CHICAGO - Coronary CT angiography reveals similarities between coronary disease and cardiovascular risk among both men and women.
CHICAGO - Coronary computed tomography angiography (CCTA) revealed that mild coronary disease and cardiovascular risk is similar among both men and women, according to a study presented this week at RSNA 2013.
Researchers from St. Paul’s Hospital in Vancouver, Canada, undertook their study to determine whether men and women with the same extend of coronary artery disease (CAD) and similar risk profiles had the same prognoses.
"There is a tendency to think women's heart disease is very different than men's heart disease,” Jonathan Leipisc, MD, said in a release. “Our data show that once plaque accumulates in the coronary arteries, the prognosis is very similar between men and women." Leipisc is the director of medical imaging at the hospital.
For the study, the researchers identified 18,158 patients without known CAD and normal CCTA or who had nonobstructive disease from data obtained from the Coronary CT Angiography Evaluation For Clinical Outcomes: An International Multicenter (CONFIRM) Registry. The 8,808 women and 9,350 men were matched by cardiovascular risk factors and the extent of heart disease as determined by CCTA, resulting in a one-to-one cohort of 11,462 patients.

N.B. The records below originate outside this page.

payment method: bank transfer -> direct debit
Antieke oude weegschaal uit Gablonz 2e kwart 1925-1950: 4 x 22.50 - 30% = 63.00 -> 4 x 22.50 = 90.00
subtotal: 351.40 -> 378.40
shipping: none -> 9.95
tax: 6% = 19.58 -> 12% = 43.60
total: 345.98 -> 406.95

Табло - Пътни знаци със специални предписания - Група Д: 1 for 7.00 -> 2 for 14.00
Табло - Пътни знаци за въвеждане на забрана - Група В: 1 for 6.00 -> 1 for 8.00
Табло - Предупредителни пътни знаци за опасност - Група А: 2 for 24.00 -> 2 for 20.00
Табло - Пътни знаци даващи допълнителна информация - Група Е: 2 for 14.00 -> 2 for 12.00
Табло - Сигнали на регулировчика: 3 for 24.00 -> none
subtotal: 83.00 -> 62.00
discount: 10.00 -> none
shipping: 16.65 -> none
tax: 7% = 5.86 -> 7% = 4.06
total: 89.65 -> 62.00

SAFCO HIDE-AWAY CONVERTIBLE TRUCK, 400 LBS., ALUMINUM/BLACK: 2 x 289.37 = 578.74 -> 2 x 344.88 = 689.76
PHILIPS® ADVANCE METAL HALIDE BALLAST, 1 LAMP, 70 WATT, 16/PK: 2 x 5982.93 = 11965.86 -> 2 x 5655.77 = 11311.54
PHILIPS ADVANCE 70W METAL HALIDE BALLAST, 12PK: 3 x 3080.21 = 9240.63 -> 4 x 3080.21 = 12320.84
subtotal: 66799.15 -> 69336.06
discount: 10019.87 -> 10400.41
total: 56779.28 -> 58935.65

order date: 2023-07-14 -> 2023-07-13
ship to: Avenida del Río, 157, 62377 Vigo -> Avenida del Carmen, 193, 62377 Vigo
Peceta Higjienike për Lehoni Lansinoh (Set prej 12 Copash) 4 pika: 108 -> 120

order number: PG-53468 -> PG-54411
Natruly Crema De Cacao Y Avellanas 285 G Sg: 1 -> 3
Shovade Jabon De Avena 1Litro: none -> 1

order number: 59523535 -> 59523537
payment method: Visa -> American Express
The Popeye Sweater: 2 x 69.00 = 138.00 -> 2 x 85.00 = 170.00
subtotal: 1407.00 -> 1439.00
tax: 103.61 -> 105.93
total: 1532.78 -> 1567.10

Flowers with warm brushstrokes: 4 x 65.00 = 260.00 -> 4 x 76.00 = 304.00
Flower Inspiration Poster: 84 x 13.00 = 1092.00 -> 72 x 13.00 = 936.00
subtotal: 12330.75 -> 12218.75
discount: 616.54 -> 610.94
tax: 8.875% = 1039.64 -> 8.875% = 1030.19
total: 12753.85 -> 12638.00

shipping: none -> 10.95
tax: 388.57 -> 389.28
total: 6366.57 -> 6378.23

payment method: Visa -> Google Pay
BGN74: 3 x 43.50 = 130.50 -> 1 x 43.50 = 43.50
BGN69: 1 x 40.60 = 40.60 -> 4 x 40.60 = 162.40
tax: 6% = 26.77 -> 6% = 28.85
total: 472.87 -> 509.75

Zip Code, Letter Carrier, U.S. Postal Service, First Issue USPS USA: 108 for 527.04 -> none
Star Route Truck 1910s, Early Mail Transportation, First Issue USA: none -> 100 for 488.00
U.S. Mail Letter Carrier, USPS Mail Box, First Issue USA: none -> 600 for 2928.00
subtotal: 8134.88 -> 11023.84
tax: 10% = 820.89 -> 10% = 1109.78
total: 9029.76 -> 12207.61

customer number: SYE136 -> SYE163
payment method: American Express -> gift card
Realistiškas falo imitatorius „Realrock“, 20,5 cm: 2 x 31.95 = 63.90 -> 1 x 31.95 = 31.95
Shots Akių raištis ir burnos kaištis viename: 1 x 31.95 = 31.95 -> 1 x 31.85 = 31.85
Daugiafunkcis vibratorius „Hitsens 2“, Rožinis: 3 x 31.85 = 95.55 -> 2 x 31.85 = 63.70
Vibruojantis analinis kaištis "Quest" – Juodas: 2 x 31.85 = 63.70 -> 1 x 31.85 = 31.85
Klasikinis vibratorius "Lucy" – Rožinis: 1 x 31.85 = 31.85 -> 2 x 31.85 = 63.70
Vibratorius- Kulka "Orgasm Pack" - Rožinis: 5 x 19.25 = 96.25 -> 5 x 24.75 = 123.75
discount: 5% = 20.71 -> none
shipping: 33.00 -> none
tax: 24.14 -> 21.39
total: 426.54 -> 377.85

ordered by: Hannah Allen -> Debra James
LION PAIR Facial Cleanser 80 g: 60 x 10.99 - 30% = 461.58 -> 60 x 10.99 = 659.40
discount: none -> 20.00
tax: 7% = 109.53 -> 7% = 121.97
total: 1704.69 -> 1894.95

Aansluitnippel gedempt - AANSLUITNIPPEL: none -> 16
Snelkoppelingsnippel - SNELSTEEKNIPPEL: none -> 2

Follow-up was an average of 2.3 years. The results showed that major adverse cardiac events (MACE) occurred in 251 patients (0.6 percent annual event). Women were more likely to be dyslipidemic, hypertensive, diabetic, and have a family history of CAD, while men were more likely to have higher Framingham risk score. Nonobstructive CAD conferred a similar adverse risk of death or heart attack in both men and women. Conversely, the absence of plaque on CCTA conferred a good prognosis for both men and women.
"This analysis is exciting, because this has never been shown before," Leipsic said. "There's a prevailing belief that mild CAD puts women at greater risk for a major cardiac event compared to men with mild CAD. Our findings show this is just not true."